Herke family A picture of Peter Herke aged 2 in 1942.Herke family
Peter led a privileged life while his home city became home to one of the most infamous Jewish ghettos

By January 1945, the Soviet armies had pushed Hitler's forces back into Poland, close to Łodz, and he, his brother and his mother were told they would be leaving "for a few weeks".

Waiting for a train at the city's railway station, Peter recalled: "All of a sudden there's a crash and there's something coming in one window and going out the other.

"My father grabbed my brother and got under the table."

Peter ducked under the table too. "I said 'are we going to do hide and go seek? Is this a game?'"

It was not. Just hours after he, his mother and his brother left on the train, his father, who had originally been told he would be staying with the rest of the men, was ordered to head west too.

Germany surrendered the city to the Russian forces the following day.

"If they had still been there in the firm, they would have just been lined up and shot," said Peter. Learning about what had happened, as he grew up, he said he would not blame the advancing Russians if that had happened.

Other family members did not escape.

The uncle, pictured in his Nazi uniform in the family album, had been shot and killed by a Russian sniper. His wife, Peter's auntie, fearing the Red Army took her own life along with those of her three sons.

Peter was eventually reunited with his father six weeks later, in what was then Czechoslovakia.

Reuters A Soviet artillery piece and Russian soldiers on the streets of Berlin in 1945Reuters
The family did not want to end the war in territory captured by Russia

"I jumped all over him. A four-and-a-half year old is happy that Dad's back," he recalled.

They joined thousands of Germans now desperate their war would end in territory controlled by the British or Americans rather than the Soviets.

Many towns and villages on the journey would allow them only one night's stay.

Peter recalled as a child thinking it fun to spend a night in a barn looking down on the animals below.

His mother, "a city girl," as he described her, thought it less of an adventure, especially the smell from the cattle.

Passing through one town, he recalled lorries full of American troops, driving down the main street.

"I stood at the side of the road and shouted heil Hitler, because you were taught that," he recalled.
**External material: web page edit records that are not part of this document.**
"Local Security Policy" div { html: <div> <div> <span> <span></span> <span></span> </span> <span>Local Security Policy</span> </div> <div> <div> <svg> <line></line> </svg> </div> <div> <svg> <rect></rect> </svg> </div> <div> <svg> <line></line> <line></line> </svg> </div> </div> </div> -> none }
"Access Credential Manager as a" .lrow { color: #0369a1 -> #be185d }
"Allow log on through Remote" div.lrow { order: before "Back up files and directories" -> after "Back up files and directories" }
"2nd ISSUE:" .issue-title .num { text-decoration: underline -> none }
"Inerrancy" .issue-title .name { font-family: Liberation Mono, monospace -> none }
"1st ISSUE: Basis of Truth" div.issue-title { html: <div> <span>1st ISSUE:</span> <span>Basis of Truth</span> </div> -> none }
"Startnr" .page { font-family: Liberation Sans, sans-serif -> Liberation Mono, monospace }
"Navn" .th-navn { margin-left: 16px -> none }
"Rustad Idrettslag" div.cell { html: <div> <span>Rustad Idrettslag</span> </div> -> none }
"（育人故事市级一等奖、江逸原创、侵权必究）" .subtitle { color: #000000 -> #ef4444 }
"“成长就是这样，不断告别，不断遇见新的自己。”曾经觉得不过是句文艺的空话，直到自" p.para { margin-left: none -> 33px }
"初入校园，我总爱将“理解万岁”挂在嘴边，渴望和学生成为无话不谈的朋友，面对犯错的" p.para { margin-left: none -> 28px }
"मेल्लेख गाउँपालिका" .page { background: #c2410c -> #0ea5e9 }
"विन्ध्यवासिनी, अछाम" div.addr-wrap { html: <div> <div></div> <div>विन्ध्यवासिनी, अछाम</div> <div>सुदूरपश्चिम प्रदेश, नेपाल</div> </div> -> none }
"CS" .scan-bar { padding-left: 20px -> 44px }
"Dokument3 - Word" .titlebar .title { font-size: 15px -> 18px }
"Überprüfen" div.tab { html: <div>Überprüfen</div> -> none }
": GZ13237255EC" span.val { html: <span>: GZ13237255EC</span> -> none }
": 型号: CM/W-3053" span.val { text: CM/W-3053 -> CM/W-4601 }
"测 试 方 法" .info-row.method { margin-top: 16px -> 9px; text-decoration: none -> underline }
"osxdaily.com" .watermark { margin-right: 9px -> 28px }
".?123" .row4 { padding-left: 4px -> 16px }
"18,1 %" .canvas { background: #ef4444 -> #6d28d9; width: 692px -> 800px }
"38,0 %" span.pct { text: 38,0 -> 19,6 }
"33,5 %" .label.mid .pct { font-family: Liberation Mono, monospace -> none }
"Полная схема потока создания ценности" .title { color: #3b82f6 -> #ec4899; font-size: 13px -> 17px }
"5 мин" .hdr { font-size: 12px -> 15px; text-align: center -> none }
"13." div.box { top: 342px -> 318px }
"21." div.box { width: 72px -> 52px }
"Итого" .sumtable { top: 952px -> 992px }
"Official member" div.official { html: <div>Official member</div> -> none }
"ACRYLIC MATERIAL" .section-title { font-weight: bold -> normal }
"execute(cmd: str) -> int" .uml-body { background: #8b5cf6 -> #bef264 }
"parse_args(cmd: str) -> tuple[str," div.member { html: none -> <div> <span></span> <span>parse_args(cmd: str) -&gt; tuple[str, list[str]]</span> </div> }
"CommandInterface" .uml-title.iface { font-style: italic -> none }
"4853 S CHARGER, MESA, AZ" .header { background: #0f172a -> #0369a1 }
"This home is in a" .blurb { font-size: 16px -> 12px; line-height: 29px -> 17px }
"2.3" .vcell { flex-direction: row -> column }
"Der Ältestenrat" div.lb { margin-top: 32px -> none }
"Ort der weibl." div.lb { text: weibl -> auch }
"My Dad just put his hand over my mouth and said keep quiet."

Peter Herke stands in the living room in his home in Berkshire.
Peter today lives in Berkshire after his family initially left Germany for Canada

The family found there way to what became West Germany, but when his father tried to move them to the United States, he was blocked because of his Nazi Party membership. Instead they eventually settled in Canada.

Peter returned to Europe in the 1960s working in the IT sector and settled in Berkshire.

The album is all that remains of the once privileged lifestyle they enjoyed long before Hitler's invasion.

But Peter and his immediate family survived, even if those around them on VE Day may have thought there was little to celebrate.